Had Edinburgh’s approach been successful, the likely outcome would have been a bun-fight amongst councillors with ward interests to grab some of the loot, a competition within a competition with a high chance of diluted impact, especially as costs are continuing to rise.
Whether it was known over the summer the King’s would need as much as £9m isn’t clear, but it was obvious at June’s housing committee, where the bid was approved, that a pick’n’mix approach wouldn’t work.
Director of place Paul Lawrence, with years of experience in managing arts projects, told the meeting if five different projects were submitted the “chances of success would be relatively limited”, so why anyone thought the outcome would be different by bunching six projects under the umbrella of “cultural regeneration” is hard to fathom. But that’s what they did.
Not wise after the event, Conservative group leader Iain Whyte correctly warned that meeting the council’s approach was “unfocussed”. Perhaps having received millions through the City Region Deal for the new Dunard Concert Hall, and then £16m for the development of the Granton Gasholder in the first round of Levelling-Up awards, Edinburgh was less likely to benefit from this phase.

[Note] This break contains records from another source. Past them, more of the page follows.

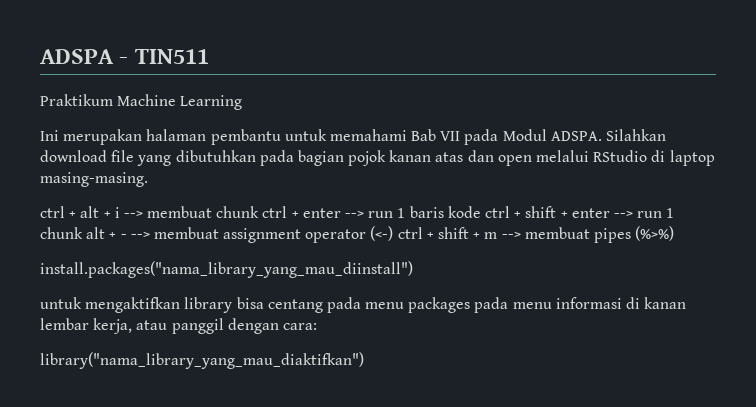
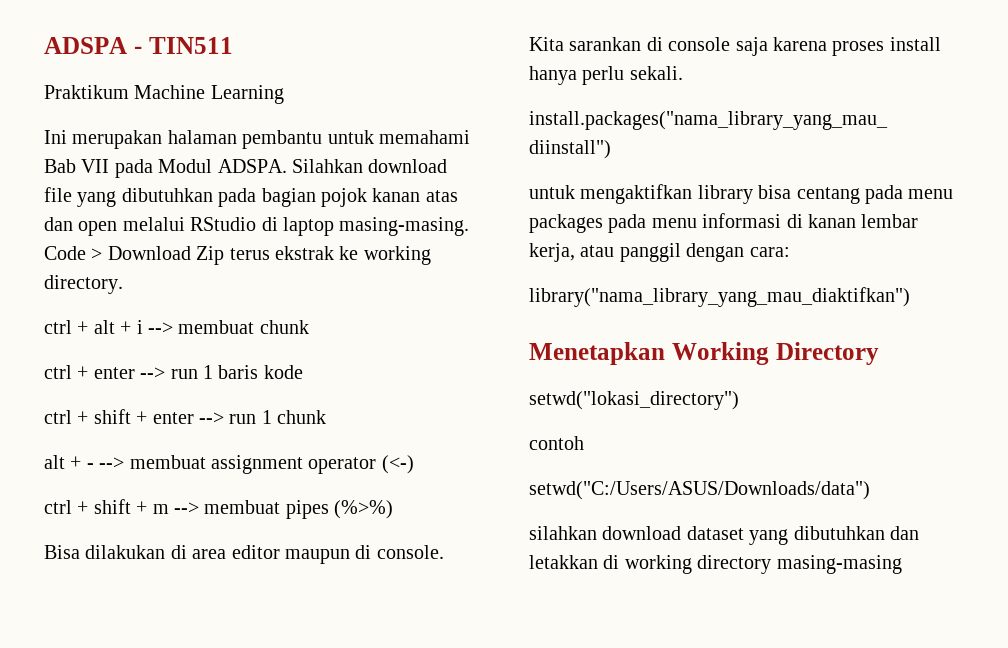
+ Code > Download Zip terus ekstrak ke working directory.
- ctrl + alt + i --> membuat chunk ctrl + enter --> run 1 baris kode ctrl + shift + enter --> run 1 chunk alt + - --> membuat assignment operator (<-) ctrl + shift + m --> membuat pipes (%>%)
+ ctrl + alt + i --> membuat chunk
+ ctrl + enter --> run 1 baris kode
+ ctrl + shift + enter --> run 1 chunk
+ alt + - --> membuat assignment operator (<-)
+ ctrl + shift + m --> membuat pipes (%>%)
+ Bisa dilakukan di area editor maupun di console. Kita sarankan di console saja karena proses install hanya perlu sekali.
+ Menetapkan Working Directory
+ setwd("lokasi_directory")
+ contoh
+ setwd("C:/Users/ASUS/Downloads/data")
+ silahkan download dataset yang dibutuhkan dan letakkan di working directory masing-masing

But had a specific bid been made for the King’s, making clear the future of a historic venue at the heart of the world’s biggest arts festival was at stake, it would have at least thrown down a challenge. That’s what’s happened anyway, with the council now going cap in hand to beg Mr Jack for a re-think.
If he turns out to be Ming the Merciful and does help, what will all those other unsuccessful bidders have to say? And some Edinburgh councillors would no doubt complain their pet ward projects are even further down the pecking order.
It’s been known for years the King’s needed major investment; whether it’s the panto or International Festival, it’s a theatre for everyone and it would be a tragedy worthy of Shakespeare if its fate was sealed by council incompetence.